Blackjack project.
GLIE Monte Carlo Control is model-free algorithm for solving an episodic MDP. It works in theory but in practice it is not efficient when there are a lot of state-action pairs.
For a given MDP we assume we know how to sample episodes from that MDP and observe rewards. This algorithm finds the best policy to follow.
Algorithm is implmented in function GLIE_MC_control
in script ControlFunctions.R
with arguments:
-
states
- list of strings representing states:states = c("A")
-
actions
- list of strings representing actions (in this implementation it is assumed that in each state we can do the same actions):actions = c("l", "r", "d")
-
simulator
- function that for a given policy samples one episode from the environment. Returns named list with 3 vectors. states, actions, rewards. See the example bellow. -
n_sim
- number of episodes to simulate -
epsilon_fun
- function which controls epsilon decay depending on the episode number k. Must converge to 0 when k goes to infinity:function(k) {1/k}
. Must always be between$<0,1>$ . In the function, k goes from 1 ton_sim
.
### Example
states = c("A")
actions = c("l", "r", "d")
simple_mdp = function(policy) {
episode = list()
episode$states = "A"
episode$actions = sample(colnames(policy),1, prob = policy[1,])
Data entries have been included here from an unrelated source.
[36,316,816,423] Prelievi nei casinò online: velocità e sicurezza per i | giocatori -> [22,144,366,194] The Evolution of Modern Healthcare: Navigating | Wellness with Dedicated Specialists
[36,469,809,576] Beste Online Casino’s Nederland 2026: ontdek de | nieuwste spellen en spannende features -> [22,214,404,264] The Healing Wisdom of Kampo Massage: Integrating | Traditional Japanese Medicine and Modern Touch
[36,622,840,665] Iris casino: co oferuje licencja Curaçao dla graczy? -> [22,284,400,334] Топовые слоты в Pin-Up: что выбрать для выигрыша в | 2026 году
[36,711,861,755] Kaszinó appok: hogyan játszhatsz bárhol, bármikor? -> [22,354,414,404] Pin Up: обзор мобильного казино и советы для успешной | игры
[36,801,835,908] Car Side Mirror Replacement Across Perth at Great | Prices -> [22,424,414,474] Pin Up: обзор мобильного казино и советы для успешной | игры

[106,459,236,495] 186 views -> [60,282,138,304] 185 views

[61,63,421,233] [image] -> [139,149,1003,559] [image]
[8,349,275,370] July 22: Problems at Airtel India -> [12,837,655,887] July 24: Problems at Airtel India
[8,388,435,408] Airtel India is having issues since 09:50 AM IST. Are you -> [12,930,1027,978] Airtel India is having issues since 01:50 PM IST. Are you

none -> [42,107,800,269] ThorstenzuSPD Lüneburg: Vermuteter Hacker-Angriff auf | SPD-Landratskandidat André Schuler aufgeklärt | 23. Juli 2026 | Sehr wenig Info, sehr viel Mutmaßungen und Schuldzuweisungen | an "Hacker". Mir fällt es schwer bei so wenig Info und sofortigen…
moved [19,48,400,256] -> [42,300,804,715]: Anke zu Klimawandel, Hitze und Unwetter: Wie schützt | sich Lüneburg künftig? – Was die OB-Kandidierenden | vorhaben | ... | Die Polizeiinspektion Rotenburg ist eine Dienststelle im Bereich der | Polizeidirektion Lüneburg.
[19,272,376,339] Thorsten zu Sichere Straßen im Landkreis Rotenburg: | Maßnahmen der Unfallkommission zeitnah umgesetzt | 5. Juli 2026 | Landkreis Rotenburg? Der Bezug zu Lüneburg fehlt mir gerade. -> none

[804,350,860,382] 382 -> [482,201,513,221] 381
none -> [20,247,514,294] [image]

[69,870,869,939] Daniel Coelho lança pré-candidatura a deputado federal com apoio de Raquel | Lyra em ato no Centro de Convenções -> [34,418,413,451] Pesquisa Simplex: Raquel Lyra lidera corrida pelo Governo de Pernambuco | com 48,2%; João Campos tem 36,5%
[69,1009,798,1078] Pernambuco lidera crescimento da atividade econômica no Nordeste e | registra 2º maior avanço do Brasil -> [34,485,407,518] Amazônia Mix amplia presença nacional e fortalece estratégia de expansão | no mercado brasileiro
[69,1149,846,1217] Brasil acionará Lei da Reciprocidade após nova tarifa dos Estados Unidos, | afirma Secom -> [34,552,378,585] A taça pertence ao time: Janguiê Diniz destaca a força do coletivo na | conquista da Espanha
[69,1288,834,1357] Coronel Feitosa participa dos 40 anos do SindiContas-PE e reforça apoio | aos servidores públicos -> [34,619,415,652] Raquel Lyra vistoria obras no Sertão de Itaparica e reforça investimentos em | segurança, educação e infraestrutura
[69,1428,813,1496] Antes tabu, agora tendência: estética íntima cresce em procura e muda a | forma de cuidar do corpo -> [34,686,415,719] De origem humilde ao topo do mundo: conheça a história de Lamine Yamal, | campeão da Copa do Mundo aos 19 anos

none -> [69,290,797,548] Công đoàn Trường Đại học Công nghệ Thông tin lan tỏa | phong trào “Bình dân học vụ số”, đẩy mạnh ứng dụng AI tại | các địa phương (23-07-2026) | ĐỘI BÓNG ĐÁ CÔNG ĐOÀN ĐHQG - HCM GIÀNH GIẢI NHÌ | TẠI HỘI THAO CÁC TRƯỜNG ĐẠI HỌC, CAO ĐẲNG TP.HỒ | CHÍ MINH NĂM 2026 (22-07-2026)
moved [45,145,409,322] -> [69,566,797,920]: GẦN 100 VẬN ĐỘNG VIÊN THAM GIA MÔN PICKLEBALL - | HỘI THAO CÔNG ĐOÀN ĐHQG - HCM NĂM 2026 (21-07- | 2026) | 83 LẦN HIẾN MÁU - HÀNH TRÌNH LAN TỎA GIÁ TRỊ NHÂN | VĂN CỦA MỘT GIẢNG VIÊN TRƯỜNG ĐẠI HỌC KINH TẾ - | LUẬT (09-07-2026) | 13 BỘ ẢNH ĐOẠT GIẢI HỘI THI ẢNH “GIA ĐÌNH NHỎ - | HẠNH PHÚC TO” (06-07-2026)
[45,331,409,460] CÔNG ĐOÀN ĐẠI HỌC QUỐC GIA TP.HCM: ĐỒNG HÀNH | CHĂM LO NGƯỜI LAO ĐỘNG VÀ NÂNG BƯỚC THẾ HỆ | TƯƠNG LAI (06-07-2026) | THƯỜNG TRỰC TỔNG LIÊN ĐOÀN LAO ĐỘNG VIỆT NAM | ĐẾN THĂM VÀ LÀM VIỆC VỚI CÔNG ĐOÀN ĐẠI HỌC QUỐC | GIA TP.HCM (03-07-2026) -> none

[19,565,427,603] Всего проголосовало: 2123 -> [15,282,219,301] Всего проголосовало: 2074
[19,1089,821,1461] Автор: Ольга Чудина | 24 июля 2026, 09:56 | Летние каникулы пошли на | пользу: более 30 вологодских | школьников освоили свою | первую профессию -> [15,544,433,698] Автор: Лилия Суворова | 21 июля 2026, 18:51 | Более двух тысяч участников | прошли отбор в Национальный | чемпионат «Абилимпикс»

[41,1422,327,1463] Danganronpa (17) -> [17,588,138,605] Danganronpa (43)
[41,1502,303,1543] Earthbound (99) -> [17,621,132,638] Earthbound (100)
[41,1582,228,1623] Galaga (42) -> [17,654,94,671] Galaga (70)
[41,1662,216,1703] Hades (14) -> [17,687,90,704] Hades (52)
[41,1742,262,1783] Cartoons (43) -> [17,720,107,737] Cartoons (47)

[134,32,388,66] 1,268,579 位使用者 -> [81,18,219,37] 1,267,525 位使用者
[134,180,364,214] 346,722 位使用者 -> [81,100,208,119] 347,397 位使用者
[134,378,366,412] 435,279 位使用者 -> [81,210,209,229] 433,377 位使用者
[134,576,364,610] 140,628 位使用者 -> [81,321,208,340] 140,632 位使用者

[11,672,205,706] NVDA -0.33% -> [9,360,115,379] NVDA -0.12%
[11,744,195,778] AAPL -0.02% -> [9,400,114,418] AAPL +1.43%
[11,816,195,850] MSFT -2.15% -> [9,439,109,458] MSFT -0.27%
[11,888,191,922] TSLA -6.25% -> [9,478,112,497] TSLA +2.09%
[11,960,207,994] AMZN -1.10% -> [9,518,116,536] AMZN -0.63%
if(episode$actions == "r"){
episode$rewards = 5
} else if(episode$actions == "l") {
episode$rewards = -5
} else {
episode$rewards = sample(c(0, 100),1, prob = c(0.9, 0.1))
}
return(episode)
}
GLIE_MC_control(states, actions, simple_mdp, n_sim = 1000, epsilon_fun = function(k) {1/sqrt(k)})
GLIE_MC_control(states, actions, simple_mdp, n_sim = 1000, epsilon_fun = function(k) {1/k})
policy
is matrix with rows representing states and columns representing actions. Rows sum to 1. When in a given state simulator must sample action given the distribution provided with correspoding row. Easy way to do that in R is
sample(colnames(policy),1, prob = policy[current_state,])
For example, in the first step algorithm creates random uniform policy:
# Uniform random policy
policy = matrix(rep(1/n_A, n_S*n_A), nrow = n_S, ncol = n_A)
rownames(policy) = states
colnames(policy) = actions